Nell’ultimo decennio la destra ha cercato di inventare capri espiatori per il crescente disagio sociale. Ha provato a manipolare la società attraverso il dominio dei media. Ha distribuito frottole e violenza. Ha inventato ogni possibile allarme securitario. Ha alimentato ogni possibile «battaglia fra poveri».
Oggi proprio questa prolungata spinta normativa, razzista e autoritaria lascia ampi spazi ai partiti di estrema destra che cercano di imporsi anche in Romagna e a Bologna con un rinnovato attivismo. Finora con scarso successo, ma con buone sovvenzioni e con la convinzione che la crisi dell’economia globalizzata possa aprire la via a un nazionalismo corporativo, gerarchico e fascistoide.
Certo i neonazisti godono dei più vari appoggi.

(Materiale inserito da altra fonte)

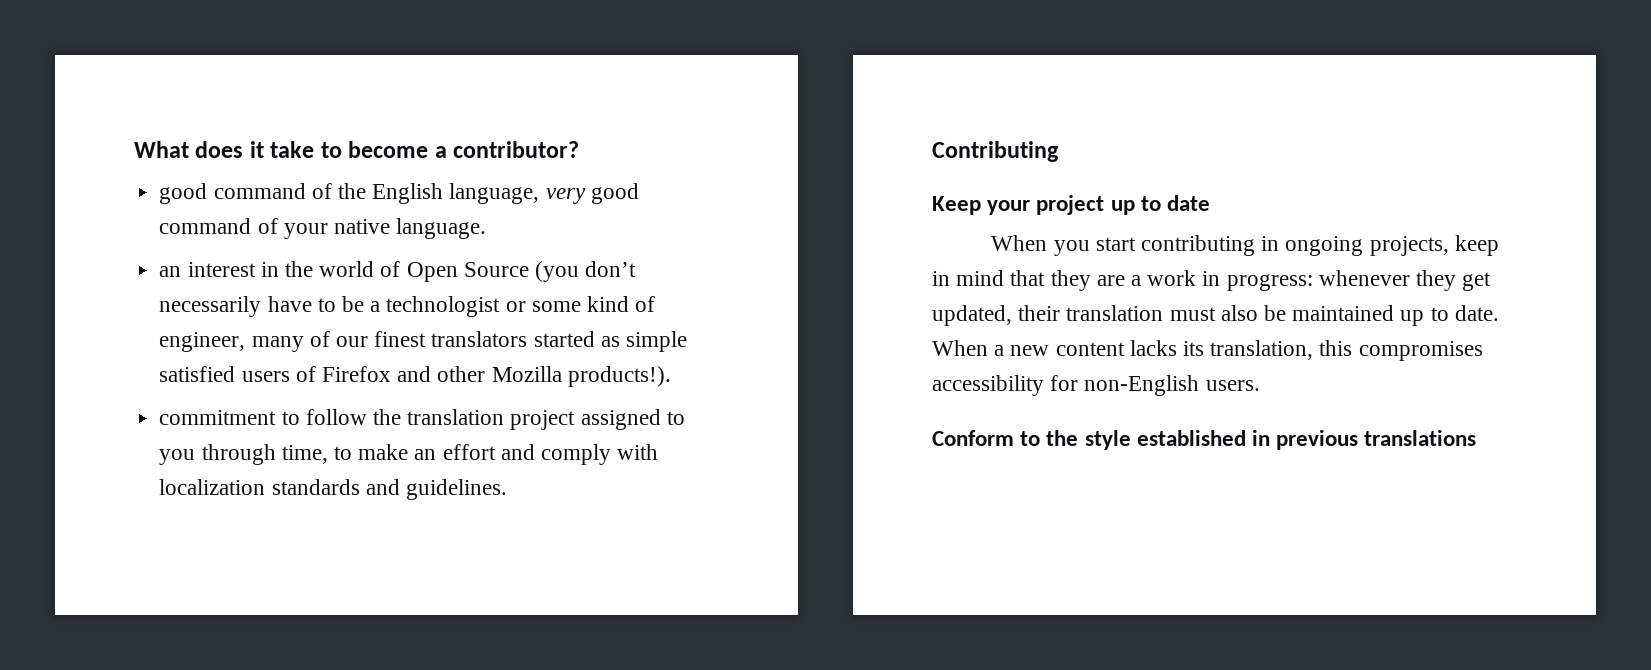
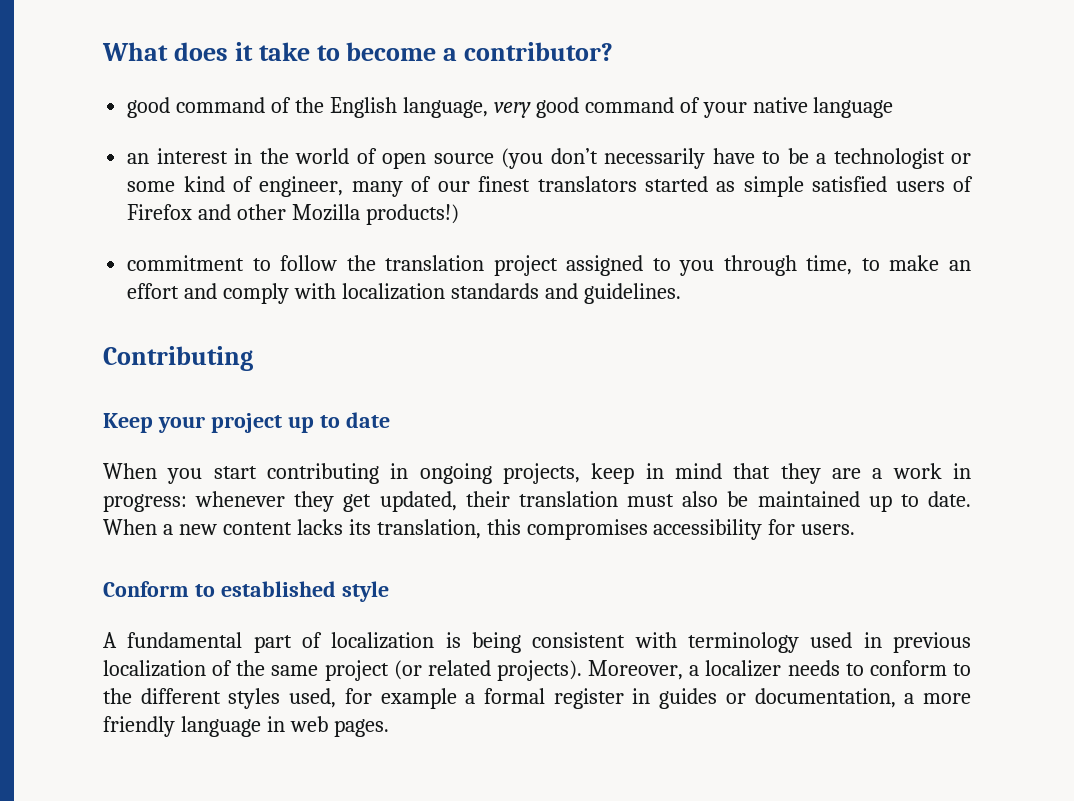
[396,218,487,239] language. -> [813,97,894,118] language
[406,262,529,282] Open Source -> [382,152,494,169] open source
[567,366,671,387] products!). -> [365,204,459,225] products!)
[1084,375,1200,396] non-English -> (796, 527) none
[1046,430,1079,446] the -> [220,581,336,597] established
[1136,430,1477,450] established in previous translations -> [103,632,972,653] [103,660,971,681] [103,688,971,709] [103,716,389,737] // A fundamental part of localization is being consistent with terminology used in previous localization of the same project (or related projects). Moreover, a localizer needs to conform to the different styles used, for example a formal register in guides or documentation, a more friendly language in web pages.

Questa mattina centinaia di utenti vicentini e non solo, aprendo il loro profilo Facebook, hanno trovato una brutta sorpresa: il social network, infatti, ha censurato alcuni loro post per aver pubblicato nella propria bacheca foto-denuncia degli inquietanti messaggi postati da alcuni aderenti al gruppo neofascista di Forza Nuova.
Pur con le loro molteplici aderenze in alto, i neofascisti non conoscono però le buone maniere. Un gruppo di manifestanti di estrema destra ha respinto il tentativo di intervista di un giornalista di Servizio Pubblico colpendolo alla testa (qui il video). L’aggressore si chiama Salvatore Lezzi, ex picchiatore fascista, in buoni rapporti con forze dell’ordine e politici.
A livello legale hanno sempre una legione di avvocati e la simpatia della corte. A Cuneo tutti i 16 compagni inquisiti per gli scontri del 26 febbraio 2011, avvenuti per impedire l’inaugurazione di una sede di CasaPound, sono stati condannati a pene severe: dai 2 anni e mezzo di carcere alla sospensione condizionale.
A Verona un consigliere comunale, Marcello Ruffo, eletto in una lista civica collegata a quella di Flavio Tosi ed ex militante di Blocco Studentesco e CasaPound, ha querelato l’autore di una guida ai movimenti neofascisti del Veneto, tipo «Se li conosci li eviti».
Nel libro si legge infatti che il Blocco Studentesco di Ruffo era un «gruppo concentrato sul revisionismo storico e l’anticomunismo, coinvolto nelle indagini sull’omicidio Tommasoli e presente nell’ambiente più violento del neofascismo». Anche dire la verità può essere un reato penale quando la si scrive in forma di elenco: per il neofascista Ruffo, infatti, «quella pubblicazione è una sorta di lista di proscrizione».
A Urbino stesso copione. Un processo pretestuoso per ingiurie a Forza Nuova basato su uno striscione con scritto «Nuovi fascismi, vecchie merde» e per aver gridato «Merde picchiatori».
Già, in questo paese la verità, la resistenza e l’antifascismo sono reati, mentre la tortura, la deportazione e talora anche l’omicidio non lo sono.